The copper-tailed hummingbird inhabits a variety of semi-open to open subtropical landscapes including the edges of gallery forest, plantations, scrub- and brushlands, river islands, and low secondary forest. It mostly occurs on the lower to middle slopes of the tepuis at elevations between 400 and 1700 m. S. c. cupreicauda has been found as low as 60 m and S. c. duidae as low as 180 m.

==Behavior==
===Movement===

The copper-tailed hummingbird is basically sedentary, but the nominate subspecies is known to make erratic seasonal movements.

===Feeding===

The copper-tailied hummingbird's foraging strategy and details of its diet are not well documented. Though its nectar sources have not been studied, it has been photographed feeding at plants of many different families.
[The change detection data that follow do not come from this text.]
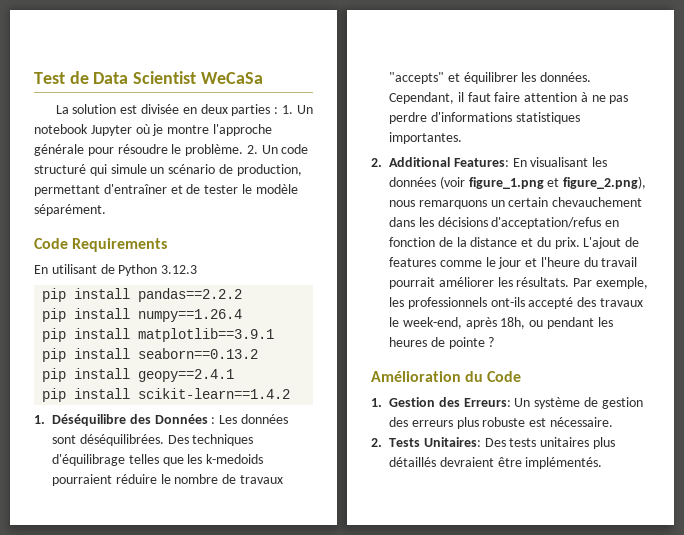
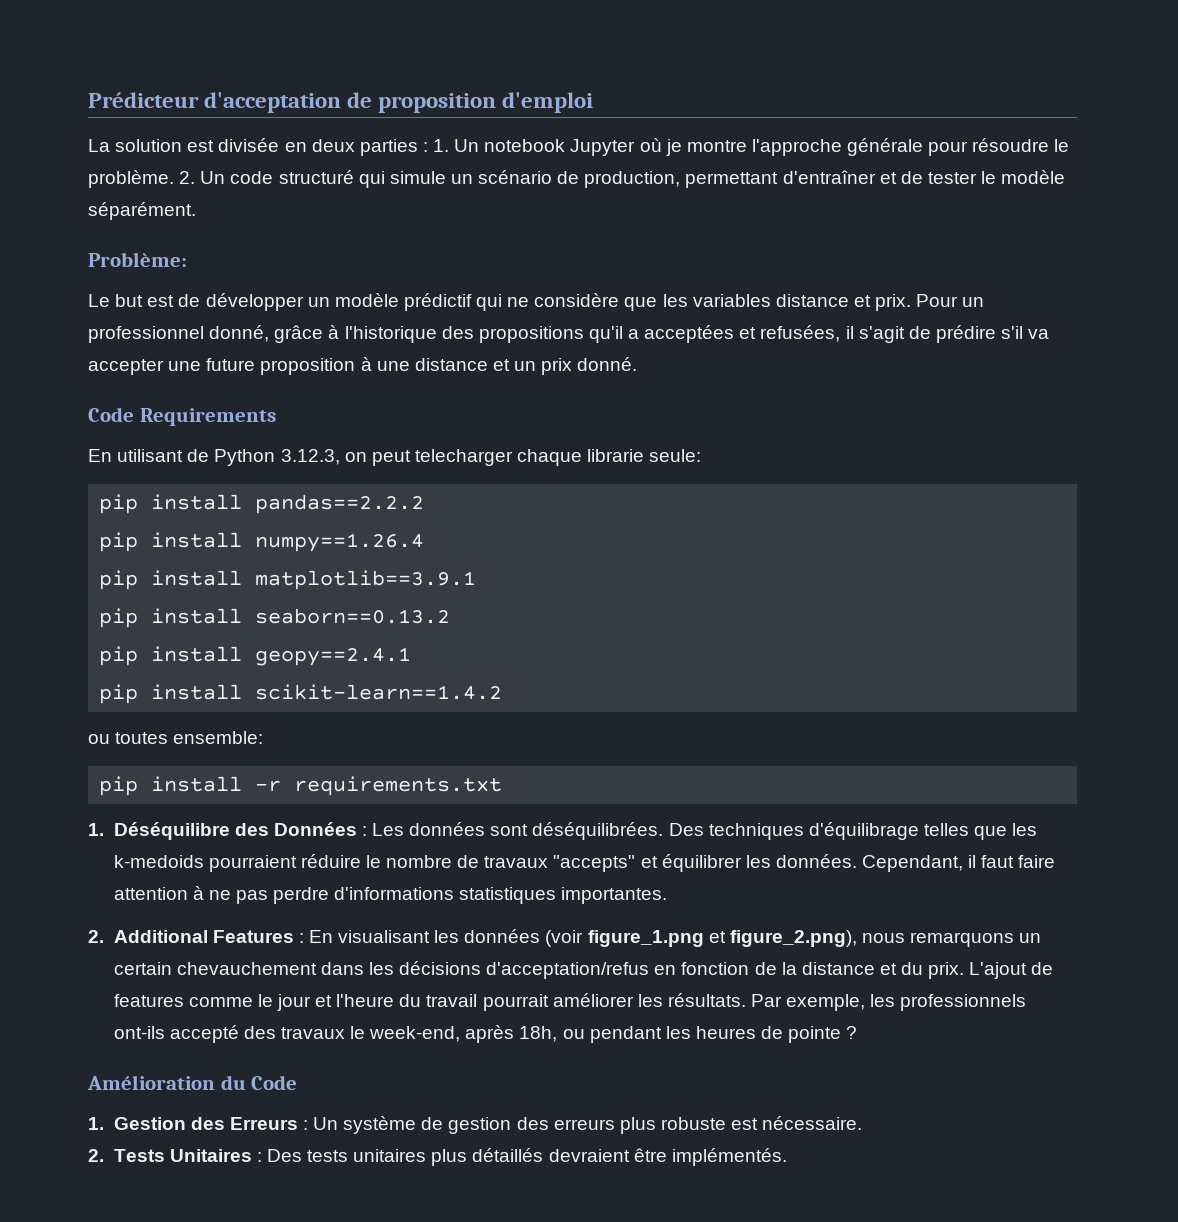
- Test de Data Scientist WeCaSa
+ Prédicteur d'acceptation de proposition d'emploi
+ Problème:
+ Le but est de développer un modèle prédictif qui ne considère que les variables distance et prix. Pour un professionnel donné, grâce à l'historique des propositions qu'il a acceptées et refusées, il s'agit de prédire s'il va accepter une future proposition à une distance et un prix donné.
- En utilisant de Python 3.12.3
+ En utilisant de Python 3.12.3, on peut telecharger chaque librarie seule:
+ ou toutes ensemble:
+ pip install -r requirements.txt
- 2. Additional Features: En visualisant les données (voir figure_1.png et figure_2.png), nous remarquons un certain chevauchement dans les décisions d'acceptation/refus en fonction de la distance et du prix.
+ 2. Additional Features : En visualisant les données (voir figure_1.png et figure_2.png), nous remarquons un certain chevauchement dans les décisions d'acceptation/refus en fonction de la distance et du prix.
- 1. Gestion des Erreurs: Un système de gestion des erreurs plus robuste est nécessaire.
+ 1. Gestion des Erreurs : Un système de gestion des erreurs plus robuste est nécessaire.
- 2. Tests Unitaires: Des tests unitaires plus détaillés devraient être implémentés.
+ 2. Tests Unitaires : Des tests unitaires plus détaillés devraient être implémentés.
In addition to necatar it feeds on small arthropods.

===Breeding===

The copper-tailed hummingbird's breeding season appaears to include at least January to May. The only fully described nest is of S. c. cupreicauda. It was an open cup made of seed down with moss and lichen on the outside, on thin twigs of a small tree 3 m above the ground. The clutch size, incubation period, and time to fledging are not known.

===Vocalization===

The copper-tailed hummingbird's song has been variously described as " a short dainty phrase which is repeated several times...tee-djee-tee-djee or tee-tee-djee-ti". Calls include a "short buzzy note...tzit..tzit..tzit..." and a "stuttered series of a few short high-pitched notes tsi-tsi-tsi-tsi" on the same pitch.

==Status==

The IUCN has assessed the copper-tailed hummingbird as being of Least Concern, though its population size is not known and is believed to be decreasing due to habitat destruction. No specific threats have been identified. It is "generally described as fairly common to uncommon, but most populations are fairly isolated." Most of the subspecies occur in at least one protected area. "Although no specific data have been published on the effects of anthropogenic habitat modification, the Copper-tailed Hummingbird appears to persist in fairly disturbed areas."